The aim this season was to establish the extent and character of the farm mound, and the depth, quality and date of any deposits and structures in order to better understand the site for more detailed investigation. A line of 1m by 1m test pits at 10m intervals were excavated in two transects across the mound. The natural underlying glacial till was located at the northern, western and southern edges of the mound helping us to define the extent of surviving archaeology.

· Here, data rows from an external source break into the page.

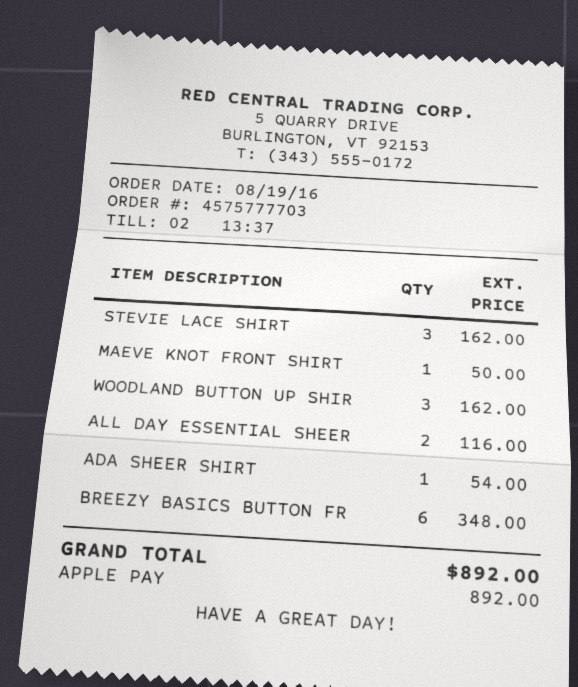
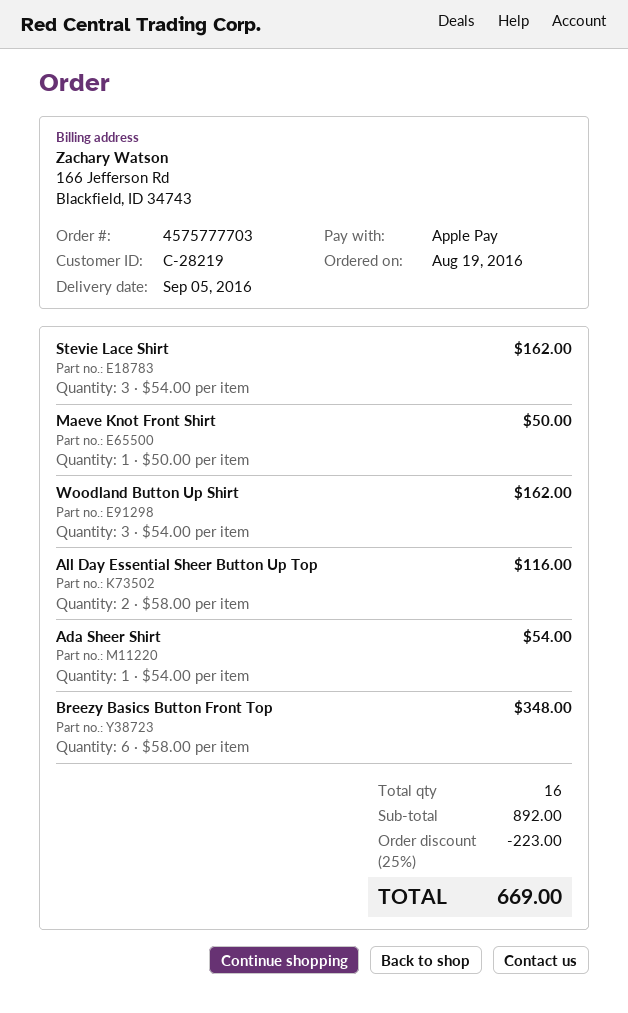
discount: none -> 25% = 223.00
total: 892.00 -> 669.00

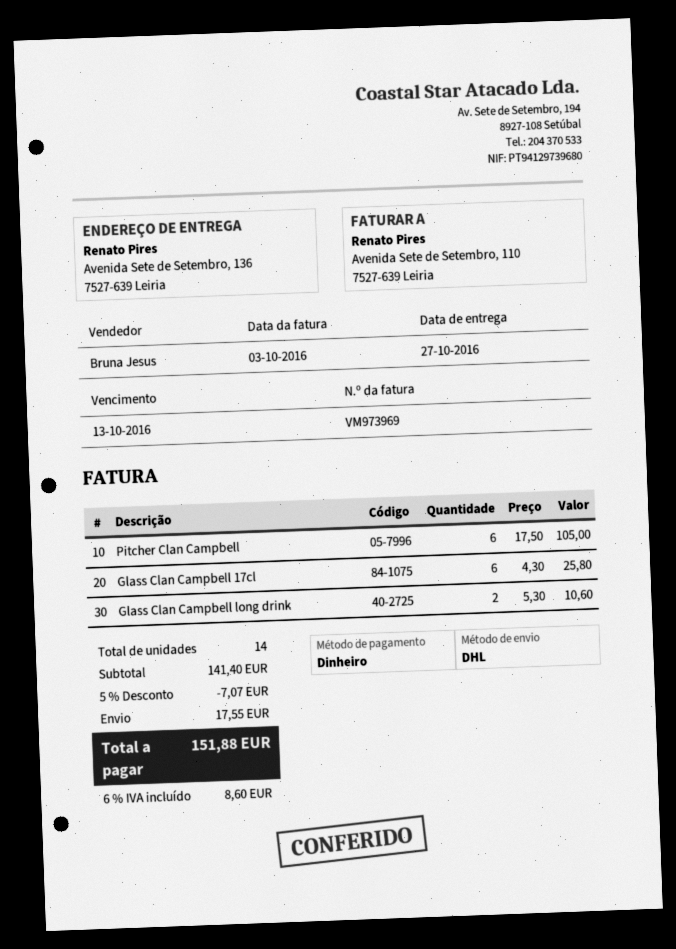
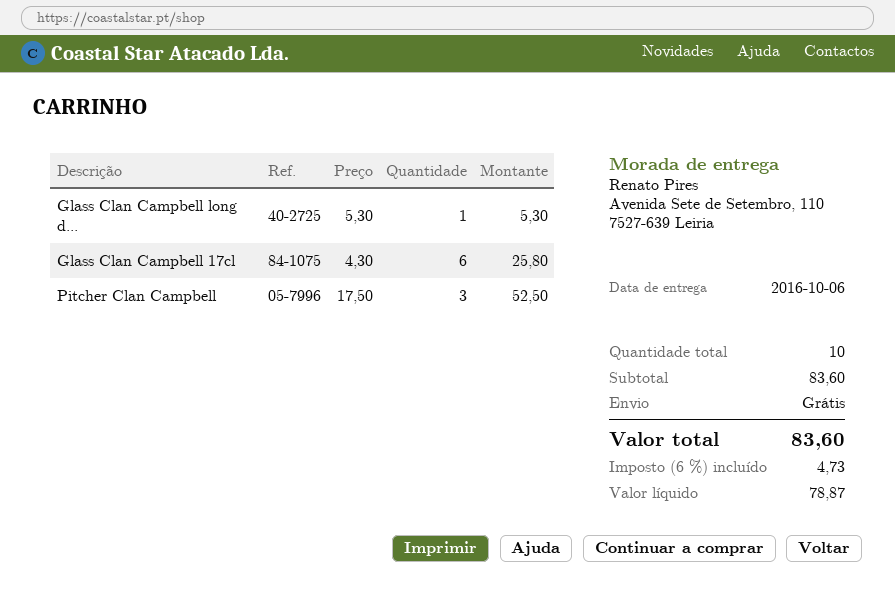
delivery date: 2016-10-27 -> 2016-10-06
ship to: Avenida Sete de Setembro, 136, 7527-639 Leiria -> Avenida Sete de Setembro, 110, 7527-639 Leiria
Pitcher Clan Campbell: 6 x 17.50 = 105.00 -> 3 x 17.50 = 52.50
Glass Clan Campbell long drink: 2 x 5.30 = 10.60 -> 1 x 5.30 = 5.30
total quantity: 14 -> 10
subtotal: 141.40 -> 83.60
discount: 5% = 7.07 -> none
shipping: 17.55 -> 0.00
tax: 6% = 8.60 -> 6% = 4.73
total: 151.88 -> 83.60

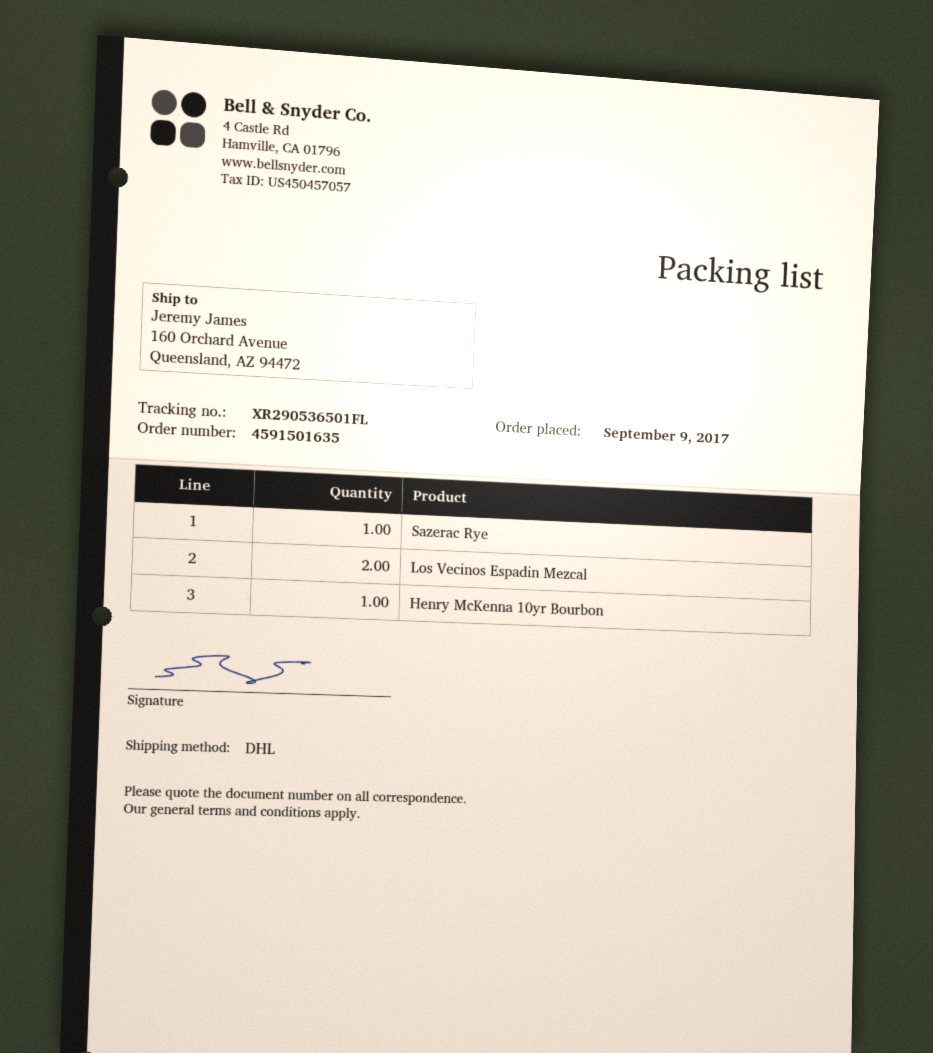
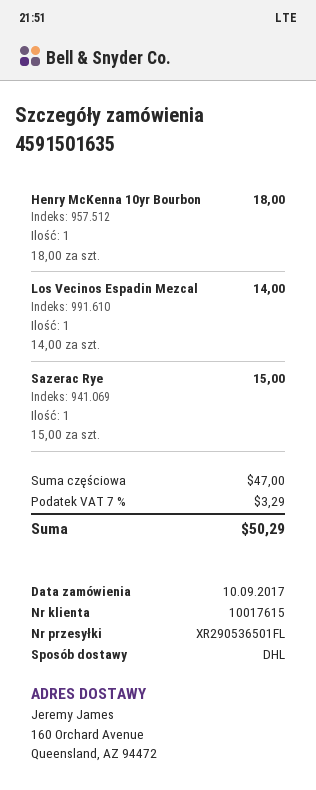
order date: 2017-09-09 -> 2017-09-10
Los Vecinos Espadin Mezcal: 2 -> 1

Ornate moulded red sandstone

In the centre of the mound, deep stratified deposits were found. These are likely to be over 2m in depth. Post-medieval deposits were found to overlay a distinctive Norse horizon. Norse pottery, fish bone, shell midden and elaborate red sandstone mouldings were found in the earlier horizons. The moulded red sandstone is significant, indicating high status buildings in the area during the late medieval period, and may help provide insights into the ornate red sandstone fragments nearby at The Wirk and on Eynhallow. Evidence for metal working, in the form of iron slag, has also been recovered from Skaill. Significant assemblages of animal bone, fish bone and pottery from the 17-19th centuries were also recovered. These will help us understand farming and fishing practices during the last few hundred years.

Planning the remains of the barn in Trench 2

To the north of the farmhouse, a small trench across a former 19th century barn was reopened and extended, showing the external wall footings and internal flagged floor. The building was demolished between 1840 and 1882 during a time when the farmstead was cleared and ceased to operate. In addition, a small evaluation trench across a suspected field boundary to the south of the barn was reopened from last season and completed. This contained a stone-lined drain and midden enhanced soil, indicating that earlier buried structures could be widespread at the site. Indeed, all of the earthworks that fell within one of the test pits contained structural remains such as walls.

Visitors!

Over the two weeks, Skaill received nearly 150 visitors, with 70 visitors over the test pit weekend. Several local children helping dig the test pits. Overall the season was a great success; helping raise the profile of the island, opening up the site to so many folk and increasing our understanding of the Skaill and Westness story.

The project has received a Heritage Lottery Fund (HLF) Stories, Stones and Bones grant and additional funding form the OIC Archaeology Fund.